Fluid Balance

The kidneys are bean like shaped organs, which are roughly the size of a fist. The kidneys on average filter about 150 liters of blood every day to sieve out waste products and extra water, The waste and extra water is then turned into urea which becomes urine, this is then sent to the bladder through tubes called ureters, it then exits the body via urine.
The Wastes found in the blood come from the breakdown of active tissues, such as muscles and from food. The body uses food for energy (glucose), once the body has got what it needs from the food, the waste and bits not needed are sent to the blood. The waste is then sent to millions of small units inside the kidneys called nephrons, Inside a nephron is a glomerulus, which is a tiny blood vessel or capillary that has a small tube which collects urine, this is called a tubule. The glomerulus sieves out and keeps the proteins and cells in the bloodstream, allowing extra fluid and wastes to pass through. A chemical exchange takes place, as the waste materials and extra water leave the blood and enter the urinary system to leave the body.

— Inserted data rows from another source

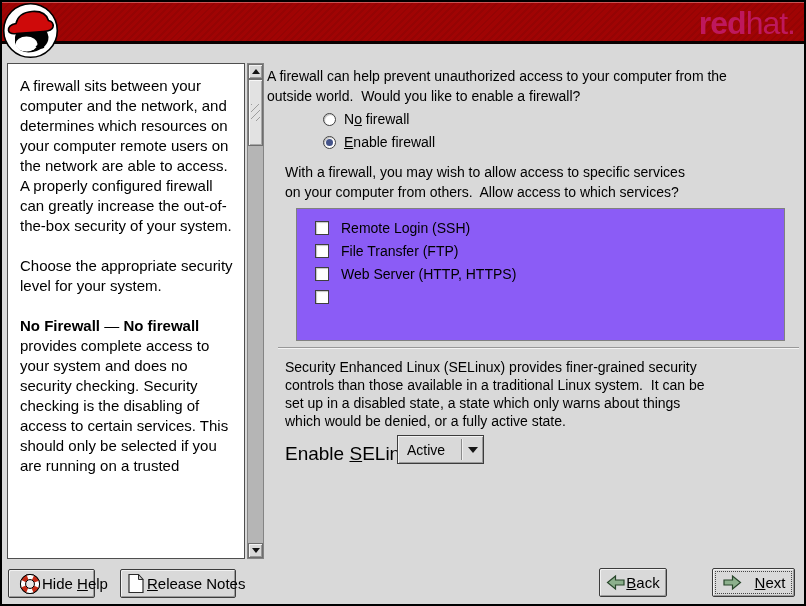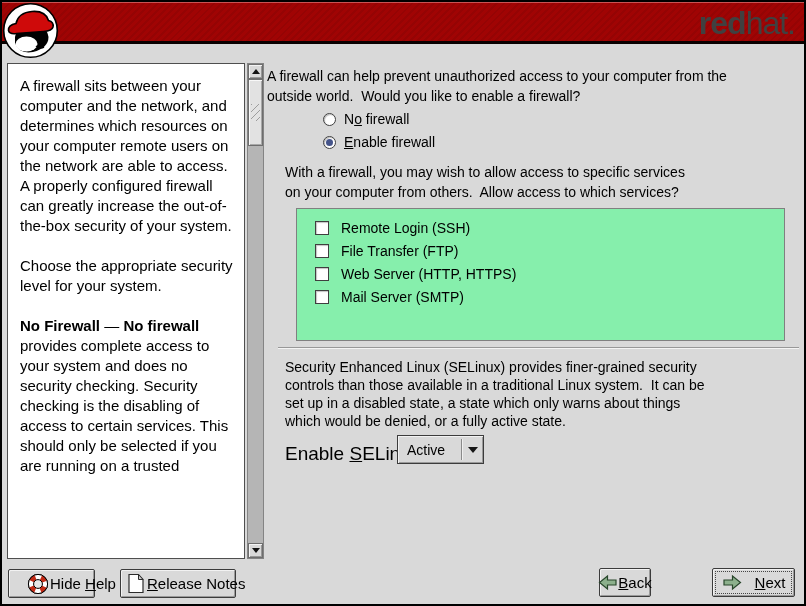--- a/index.html
+++ b/index.html
@@ -23,7 +23,7 @@
   .logo-badge { position:absolute; top:0; left:0; width:58px; height:58px; z-index:5; }
   .wordmark {
     position:absolute; top:4px; right:9px; z-index:4;
-    color:#404040; font-size:32px; letter-spacing:-1px; line-height:34px;
+    color:#be185d; font-size:32px; letter-spacing:-1px; line-height:34px;
     white-space:pre;
   }
   .wordmark .wm-red { font-weight:bold; }

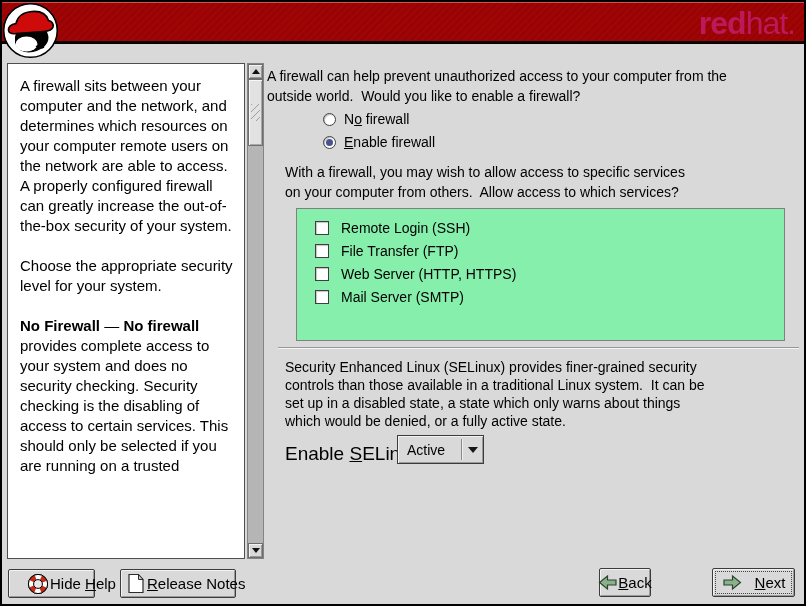--- a/index.html
+++ b/index.html
@@ -88,7 +88,7 @@
 
   .services-box {
     position:absolute; left:294px; top:206px; width:489px; height:133px;
-    background:#86efac; border:1px solid #808080; padding:8px 0 0 18px;
+    background:#8b5cf6; border:1px solid #808080; padding:8px 0 0 18px;
   }
   .svc-row { display:flex; align-items:center; gap:12px; height:22px; margin-bottom:1px; }
   .checkbox {

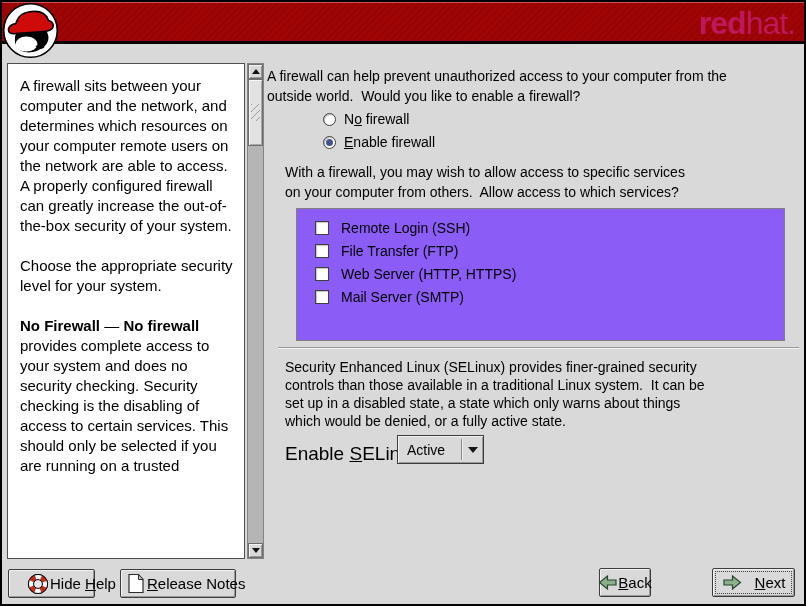--- a/index.html
+++ b/index.html
@@ -194,7 +194,6 @@
     </div>
     <div class="svc-row">
       <span class="checkbox"></span>
-      <span class="ctl-label">Mail Server (SMTP)</span>
     </div>
   </div>
 

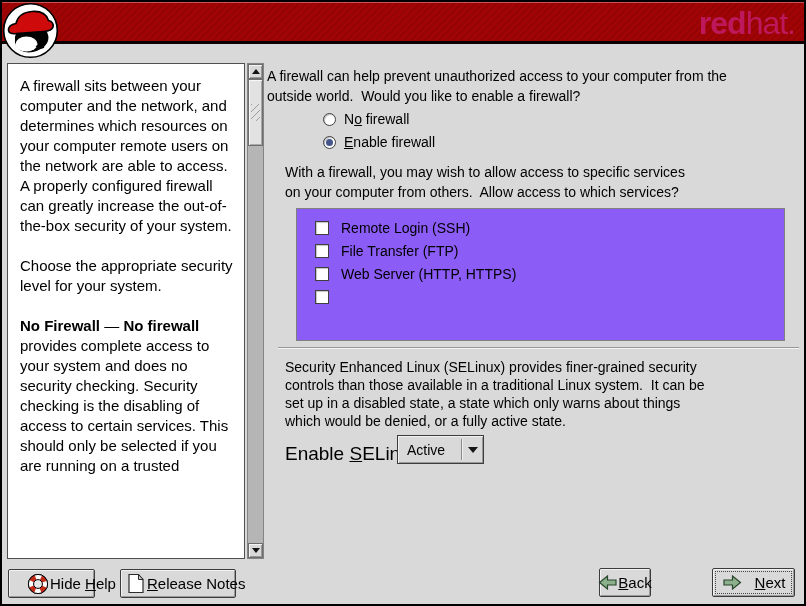--- a/index.html
+++ b/index.html
@@ -122,7 +122,7 @@
     white-space:pre;
   }
   .btn .ic { display:flex; align-items:center; justify-content:center; }
-  .btn-hide-help   { left:6px;   top:567px; width:87px;  padding:0 4px 0 18px; gap:1px; }
+  .btn-hide-help   { left:6px;   top:567px; width:87px;  padding:0 4px 0 10px; gap:1px; }
   .btn-release     { left:118px; top:567px; width:116px; padding:0 6px 0 5px; gap:2px; }
   .btn-back        { left:597px; top:566px; width:52px;  justify-content:center; padding:0 8px; }
   .btn-next        { left:710px; top:566px; width:83px;  justify-content:center; gap:13px; padding:6px 8px; outline:1px dotted #444; outline-offset:-4px; }

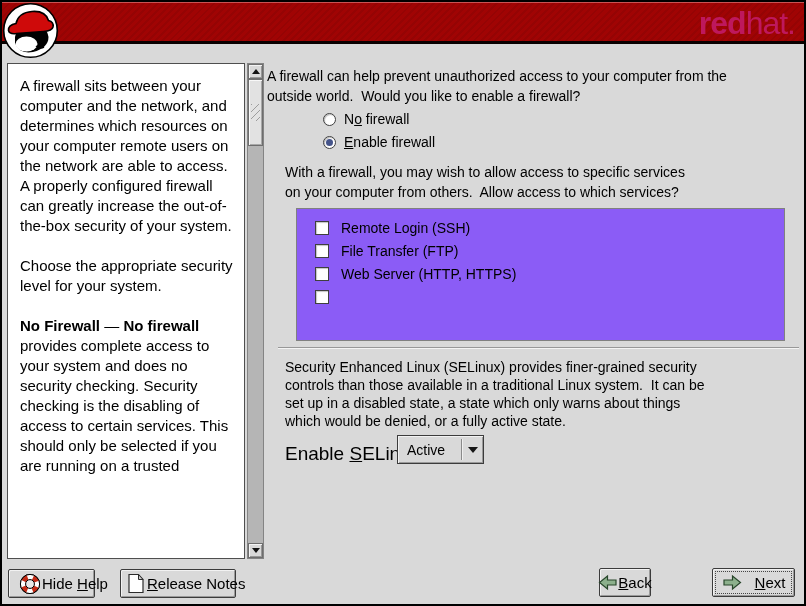--- a/index.html
+++ b/index.html
@@ -124,7 +124,7 @@
   .btn .ic { display:flex; align-items:center; justify-content:center; }
   .btn-hide-help   { left:6px;   top:567px; width:87px;  padding:0 4px 0 10px; gap:1px; }
   .btn-release     { left:118px; top:567px; width:116px; padding:0 6px 0 5px; gap:2px; }
-  .btn-back        { left:597px; top:566px; width:52px;  justify-content:center; padding:0 8px; }
+  .btn-back        { left:597px; top:566px; width:68px;  justify-content:center; padding:0 8px; }
   .btn-next        { left:710px; top:566px; width:83px;  justify-content:center; gap:13px; padding:6px 8px; outline:1px dotted #444; outline-offset:-4px; }
 </style>
 </head>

The tubules receive waste materials and chemicals the body can still use, The kidneys then filter out the chemicals such as sodium, phosphorus, and potassium and send them back to the blood to return to the body. The kidneys regulate the body's level of these substances and ensure it has the correct balance. The kidneys also release three types of hormones, Erythropoietin which makes red blood cells, rennin which regulates the body’s blood pressure and calcitriol which helps to maintain the calcium for bones.